Besonders in den nicht explizit gewalttätigen Szenen, in denen Anton sie mit Aussagen wie „Reiß dich zusammen“ zurechtweist, findet der Film eine Sprache für das, was man heute als Mikroaggression bezeichnen würde – sind es doch besonders subtile Bemerkungen, in denen sich Sexismus und andere Formen von Diskriminierung im Alltag ausdrücken.

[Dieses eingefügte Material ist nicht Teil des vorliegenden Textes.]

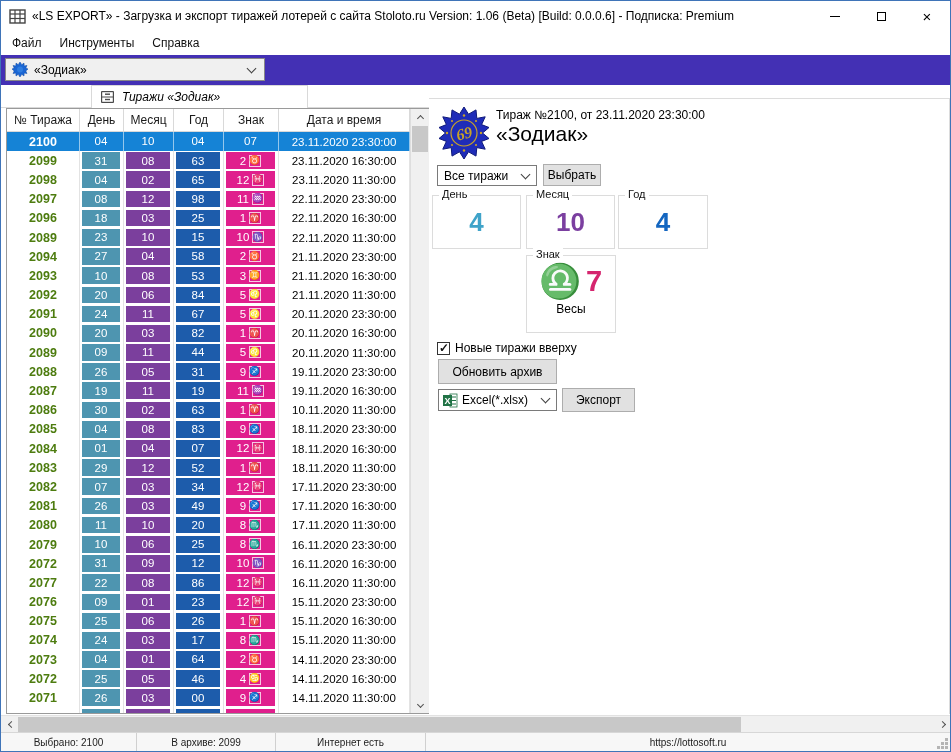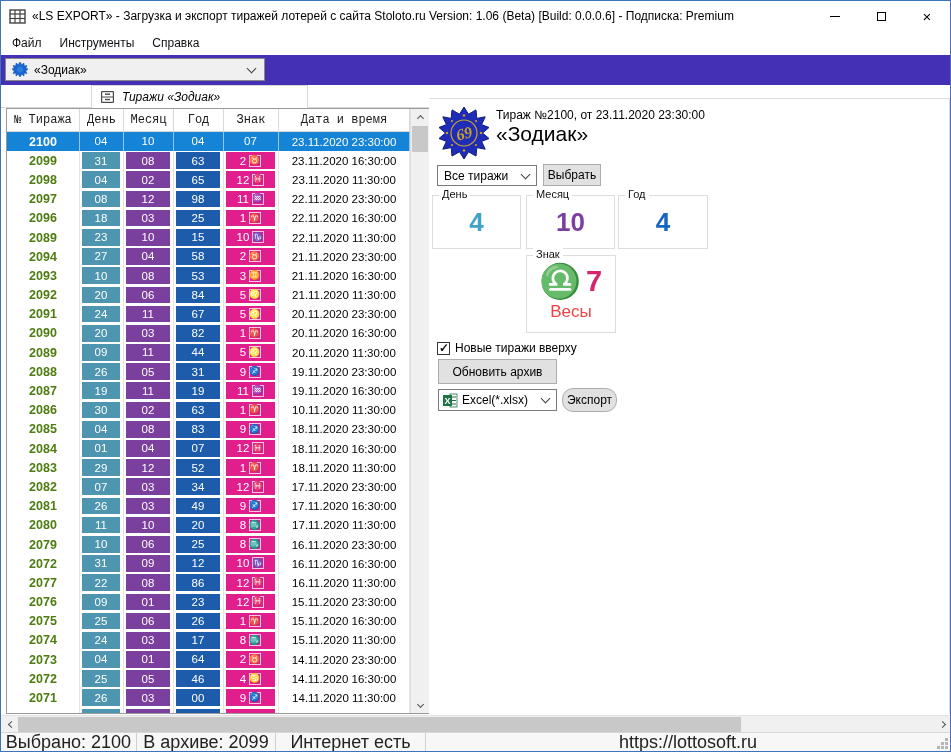--- a/index.html
+++ b/index.html
@@ -31,21 +31,21 @@
   .combo-chev{position:absolute;right:9px;top:9px;}
   
   .tabrow{position:absolute;left:0;top:84px;width:429px;height:23px;background:#fff;}
   .tabrow-line{position:absolute;left:0;top:106px;width:429px;height:1px;background:#d9d9d9;}
   .tab{position:absolute;left:90px;top:84px;width:217px;height:23px;background:#fff;z-index:2;
     border:1px solid #d9d9d9;border-bottom:none;display:flex;align-items:center;padding-left:8px;}
   .tab .tab-label{margin-left:7px;font-size:12px;font-style:italic;}
   
   .table{position:absolute;left:5px;top:107px;width:424px;height:606px;border:1px solid #9a9a9a;background:#fff;display:flex;}
   .table-main{width:403px;height:100%;display:flex;flex-direction:column;overflow:hidden;}
-  .thead{height:23px;display:flex;flex:none;border-bottom:1px solid #d9d9d9;background:#fff;font-family:Liberation Mono, monospace;}
+  .thead{height:23px;display:flex;flex:none;border-bottom:1px solid #d9d9d9;background:#fff;}
   .hcell{display:flex;align-items:center;justify-content:center;font-size:12px;color:#1a1a1a;border-right:1px solid #d9d9d9;}
   .tbody{flex:1;overflow:hidden;position:relative;}
   .trow{height:19.2px;display:flex;flex:none;background:#fff;}
   .tcell{position:relative;border-right:1px solid #e3e3e3;display:flex;align-items:center;justify-content:center;}
   .col-num{width:73px;flex:none;}
   .col-day{width:44px;flex:none;}
   .col-month{width:50px;flex:none;}
   .col-year{width:50px;flex:none;}
   .col-sign{width:55px;flex:none;}
   .col-date{flex:1;}
@@ -72,21 +72,21 @@
   .chev.down{transform:rotate(45deg);margin-top:-2px;}
   .chev.left{transform:rotate(135deg);margin-left:3px;}
   .chev.right{transform:rotate(-45deg);margin-left:-2px;}
   .v-thumb{position:absolute;left:1px;top:17px;width:16px;height:26px;background:#c8c8c8;}
   .hscroll{position:absolute;left:0;top:714px;width:951px;height:17px;background:#f0f0f0;border-top:1px solid #e2e2e2;}
   .h-left{left:0;top:0;height:17px;}
   .h-right{left:auto;right:0;top:0;height:17px;}
   .h-thumb{position:absolute;left:17px;top:1px;width:723px;height:15px;background:#c8c8c8;}
   
   .statusbar{position:absolute;left:0;top:731px;width:100%;height:20px;background:#f7f7f7;border-top:1px solid #d7d7d7;
-    display:flex;align-items:flex-end;font-size:18px;color:#222;}
+    display:flex;align-items:flex-end;font-size:10px;color:#222;}
   .sb-item{height:100%;display:flex;align-items:center;justify-content:center;}
   .sb-item + .sb-item{border-left:1px solid #d0d0d0;}
   .sb-0{width:135px;}.sb-1{width:256px;}.sb-2{width:139px;}.sb-3{width:150px;}.sb-4{flex:1;}
   .grip{position:absolute;right:2px;bottom:2px;width:3px;height:3px;background:#b5b5b5;
     box-shadow:-4px 0 #b5b5b5,0 -4px #b5b5b5,-8px 0 #b5b5b5,-4px -4px #b5b5b5,0 -8px #b5b5b5;}
   
   .rpanel{position:absolute;left:428px;top:97px;width:521px;height:616px;background:#fff;
     border-top:1px solid #dcdcdc;border-right:1px solid #dcdcdc;}
   .logo{position:absolute;left:9px;top:7px;width:52px;height:54px;}
   .draw-info{position:absolute;left:67px;top:9px;font-size:12px;color:#000;white-space:nowrap;}
@@ -102,28 +102,28 @@
   .g-month{left:97px;top:96px;width:89px;height:54px;}
   .g-year{left:189px;top:96px;width:90px;height:54px;}
   .g-sign{left:97px;top:156px;width:90px;height:78px;}
   .big-num{width:100%;text-align:center;font-size:26px;font-weight:bold;margin-top:11px;}
   .num-day{color:#3fa3c9;}
   .num-month{color:#7b3fa0;}
   .num-year{color:#1466c0;}
   .sign-row{display:flex;align-items:center;justify-content:center;gap:4px;margin-top:8px;}
   .libra-glyph{font-size:34px;line-height:34px;color:#9b8dc9;}
   .sign-big-num{font-size:29px;font-weight:bold;color:#d5256e;}
-  .sign-name{text-align:center;font-size:17px;margin-top:4px;color:#ef4444;}
+  .sign-name{text-align:center;font-size:12px;margin-top:4px;color:#000000;}
   .cb-row{position:absolute;left:8px;top:242px;display:flex;align-items:center;gap:5px;}
   .cb{width:13px;height:13px;border:1px solid #333;background:#fff;position:relative;flex:none;}
   .cb .mark{position:absolute;left:1px;top:-2px;font-size:12px;font-weight:bold;color:#111;}
   .btn-refresh{left:9px;top:260px;width:119px;height:25px;}
   .excel-combo{left:9px;top:290px;width:119px;height:22px;padding-left:4px;}
   .excel-combo .lbl{margin-left:4px;}
-  .btn-export{left:133px;top:289px;width:55px;height:24px;border-radius:11px;}
+  .btn-export{left:133px;top:289px;width:73px;height:24px;}
   .icon-svg{display:block;}
 </style>
 </head>
 <body>
 
 <div class="window">
 
   <div class="titlebar">
     <span class="app-icon">
       <svg class="icon-svg" width="17" height="17" viewBox="0 0 17 17">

In der zweiten Hälfte der schweizerisch-deutsch-österreichischen Koproduktion schreibt Hanna einen Brief, geplagt vom schlechten Gewissen gegenüber ihren Töchtern. Er endet mit dem Satz, die Gesellschaft sei noch nicht so weit für Menschen wie sie. Dass Orte wie das Sanatorium, heute würde es wohl „Safe Space“ heißen, für Frauen, aber auch LGBTQ-Personen und ethnische Minderheiten, bis heute wichtig sind, ist am Ende wohl die wichtigste Lehre, die über die historische Wirklichkeit des Films hinausweist.

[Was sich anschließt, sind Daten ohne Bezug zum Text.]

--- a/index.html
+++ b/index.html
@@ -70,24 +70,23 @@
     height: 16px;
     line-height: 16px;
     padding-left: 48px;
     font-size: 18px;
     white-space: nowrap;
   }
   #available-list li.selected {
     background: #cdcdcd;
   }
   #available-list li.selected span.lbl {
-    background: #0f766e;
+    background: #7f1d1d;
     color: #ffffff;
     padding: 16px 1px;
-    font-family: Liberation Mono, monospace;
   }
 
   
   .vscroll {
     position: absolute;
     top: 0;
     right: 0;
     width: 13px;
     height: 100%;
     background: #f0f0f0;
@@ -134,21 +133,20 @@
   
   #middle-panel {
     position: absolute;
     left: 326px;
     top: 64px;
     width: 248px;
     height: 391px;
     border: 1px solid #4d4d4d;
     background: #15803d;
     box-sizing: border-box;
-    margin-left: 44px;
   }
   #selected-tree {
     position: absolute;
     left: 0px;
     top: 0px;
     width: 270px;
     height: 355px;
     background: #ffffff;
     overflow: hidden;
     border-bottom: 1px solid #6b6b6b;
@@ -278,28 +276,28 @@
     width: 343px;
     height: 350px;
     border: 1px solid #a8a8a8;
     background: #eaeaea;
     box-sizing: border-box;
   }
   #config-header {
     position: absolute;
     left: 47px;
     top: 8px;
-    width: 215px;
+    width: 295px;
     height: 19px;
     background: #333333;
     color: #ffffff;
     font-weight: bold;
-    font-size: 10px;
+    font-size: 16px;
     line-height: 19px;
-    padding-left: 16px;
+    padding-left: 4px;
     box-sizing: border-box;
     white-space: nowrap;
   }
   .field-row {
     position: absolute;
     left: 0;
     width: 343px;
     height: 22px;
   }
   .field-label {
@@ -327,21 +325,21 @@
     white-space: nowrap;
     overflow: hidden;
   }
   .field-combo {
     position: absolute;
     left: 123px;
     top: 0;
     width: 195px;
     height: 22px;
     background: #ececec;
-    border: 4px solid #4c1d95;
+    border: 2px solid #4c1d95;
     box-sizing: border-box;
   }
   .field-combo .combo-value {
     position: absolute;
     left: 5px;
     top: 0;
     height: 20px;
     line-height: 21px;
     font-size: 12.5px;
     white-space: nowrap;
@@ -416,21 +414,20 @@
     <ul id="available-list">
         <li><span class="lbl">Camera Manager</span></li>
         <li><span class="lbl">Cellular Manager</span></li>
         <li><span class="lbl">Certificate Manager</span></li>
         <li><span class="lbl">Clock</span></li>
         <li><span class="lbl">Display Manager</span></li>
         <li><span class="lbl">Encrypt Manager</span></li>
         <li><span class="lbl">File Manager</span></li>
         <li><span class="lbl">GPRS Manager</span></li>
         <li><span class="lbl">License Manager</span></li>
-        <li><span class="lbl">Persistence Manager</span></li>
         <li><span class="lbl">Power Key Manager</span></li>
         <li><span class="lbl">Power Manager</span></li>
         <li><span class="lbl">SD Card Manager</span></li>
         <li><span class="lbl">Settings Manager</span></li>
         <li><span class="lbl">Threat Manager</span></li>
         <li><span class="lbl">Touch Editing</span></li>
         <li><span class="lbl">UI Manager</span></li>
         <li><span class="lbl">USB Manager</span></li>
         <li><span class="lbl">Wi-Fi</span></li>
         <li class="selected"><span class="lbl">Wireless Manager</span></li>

Damit gelingt „Monte Verità“, was inzwischen auch andere Kostümfilme – denen sonst ja eher der Ruf peinlicher Geschichtsvergessenheit anhaftet – schaffen, etwa Céline Sciammas „Porträt einer jungen Frau in Flammen“ (2019): Er bohrt ein Zeitloch in die bekanntlich von Männern geschriebene Geschichte und zeigt, dass #MeToo und Co kein Hype, sondern die Spitze eines jahrhundertealten Eisbergs sind. Er zeigt, was es heißt, in einer Zeit zu leben, in der bestimmte Formen der Diskriminierung, hier Sexismus, nicht mal einen Namen hatten – und so oft unsichtbar blieben oder still reproduziert wurden.